The lawyer for a skinhead charged with killing an African American man in a 1989 "racial murder" hammered yesterday at the credibility of a key prosecution witness: a former girlfriend of the accused who the defense contends is lying out of spite.

The lawyer for a skinhead charged with killing an African American man in a 1989 "racial murder" hammered yesterday at the credibility of a key prosecution witness: a former girlfriend of the accused who the defense contends is lying out of spite.

Under intense cross-examination by defense attorney J. Michael Farrell, Patricia Miller conceded that she had been on medication Tuesday, when she provided damaging testimony against her former boyfriend Thomas Gibison, 35, of Newark, Del.

She also confirmed that she once was a cocaine user and had been in and out of clinics and hospitals at least 10 times.

Farrell also got the woman to talk about her relationship with Gibison, and the steamy letters and photos she sent him while he was incarcerated.

"You're my forever," she wrote in one letter. "I now know that to live without you is not to live at all."

Miller, who said Gibison admired her because she was "so Aryan," wrote in one letter, "I want to be your wife, to be the mother of your child."

All that changed, Farrell contends, when Miller discovered that Gibison had married someone else.

On Wednesday, Miller testified that Gibison had told her that he killed Aaron Wood, 35, an African American, because he wanted prove that he was a committed white supremacist.

Wood, who lived in North Philadelphia, was gunned down near Girard College on April 16, 1989.

Farrell contends that his client is innocent and that Wood's slaying was the result of an unpaid drug debt.

The killing remained a "cold case" for 19 years until Miller, who lives in Delaware, tipped off federal authorities about Gibison's possible connection.
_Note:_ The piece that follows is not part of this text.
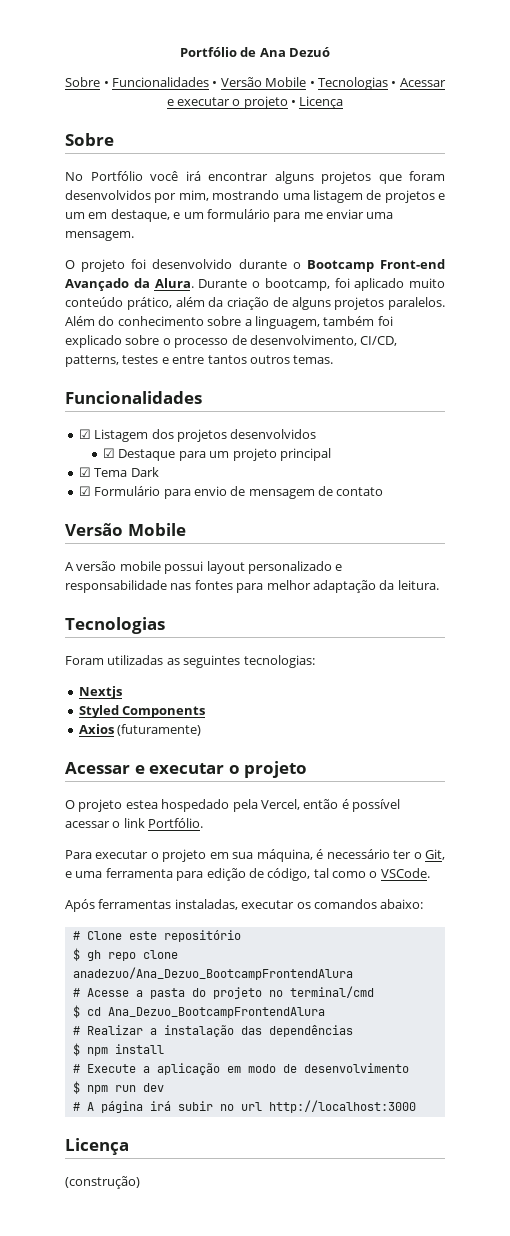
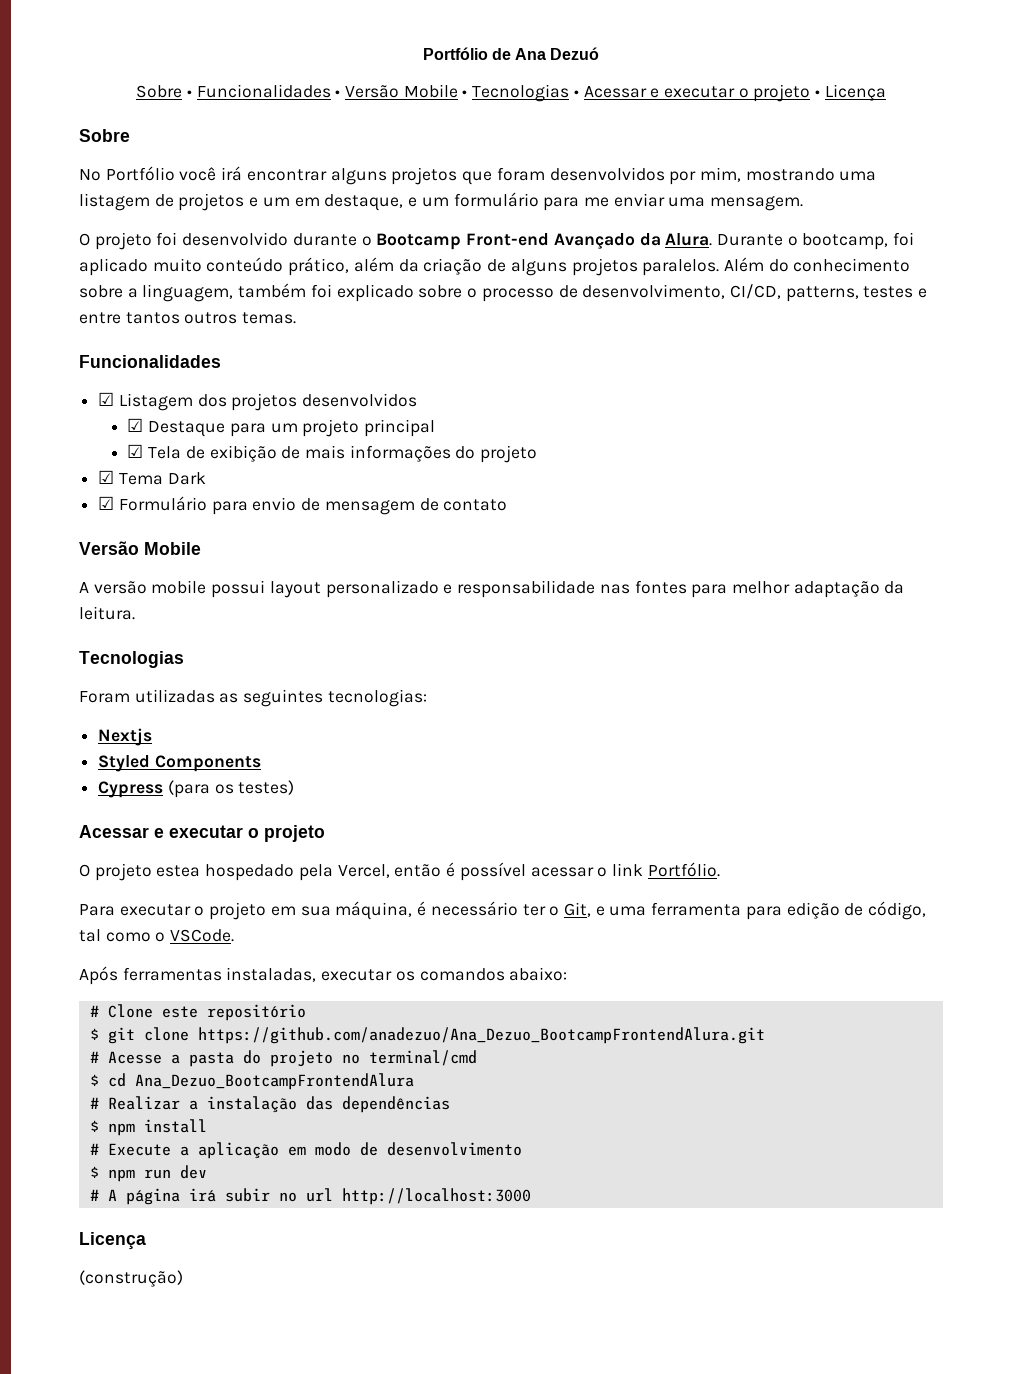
(331, 454) none -> [127,444,538,463] // ☑ Tela de exibição de mais informações do projeto
[78,724,202,736] Axios (futuramente) -> [98,780,295,798] Cypress (para os testes)
[86,950,178,961] [72,967,353,980] gh repo clone anadezuo/Ana_Dezuo_BootcampFrontendAlura -> [107,1027,765,1044] git clone https://github.com/anadezuo/Ana_Dezuo_BootcampFrontendAlura.git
At one point, Miller, appearing exasperated with the questioning, said she wrote the letters because she was afraid of Gibison.

"I'd say anything to keep him happy and content," she said. She said she fed him "sick fantasies" in an attempt to keep her family and herself alive.

"I'm not getting back at Tom," she said. "He is going to get what he deserves."

Also yesterday, Miller continued to give the jury - which includes six African Americans - a tour of the world of white-supremacist skinheads.

According to Miller, Gibison's spider-web tattoo "was a status symbol" indicating that he "had killed a black person.

The killing, she said, "meant nothing more to him than killing a fly."

She added that if Gibison had killed more African Americans he would have been "entitled" to add a red teardrop tattoo within the spiderweb for each victim. He does not have any red teardrop tattoos in the spiderweb.

Farrell has said that his client is simply a "blue-collar skinhead," not a racist or white supremacist.

Trial resumes today before Common Pleas Court Judge M. Teresa Sarmina.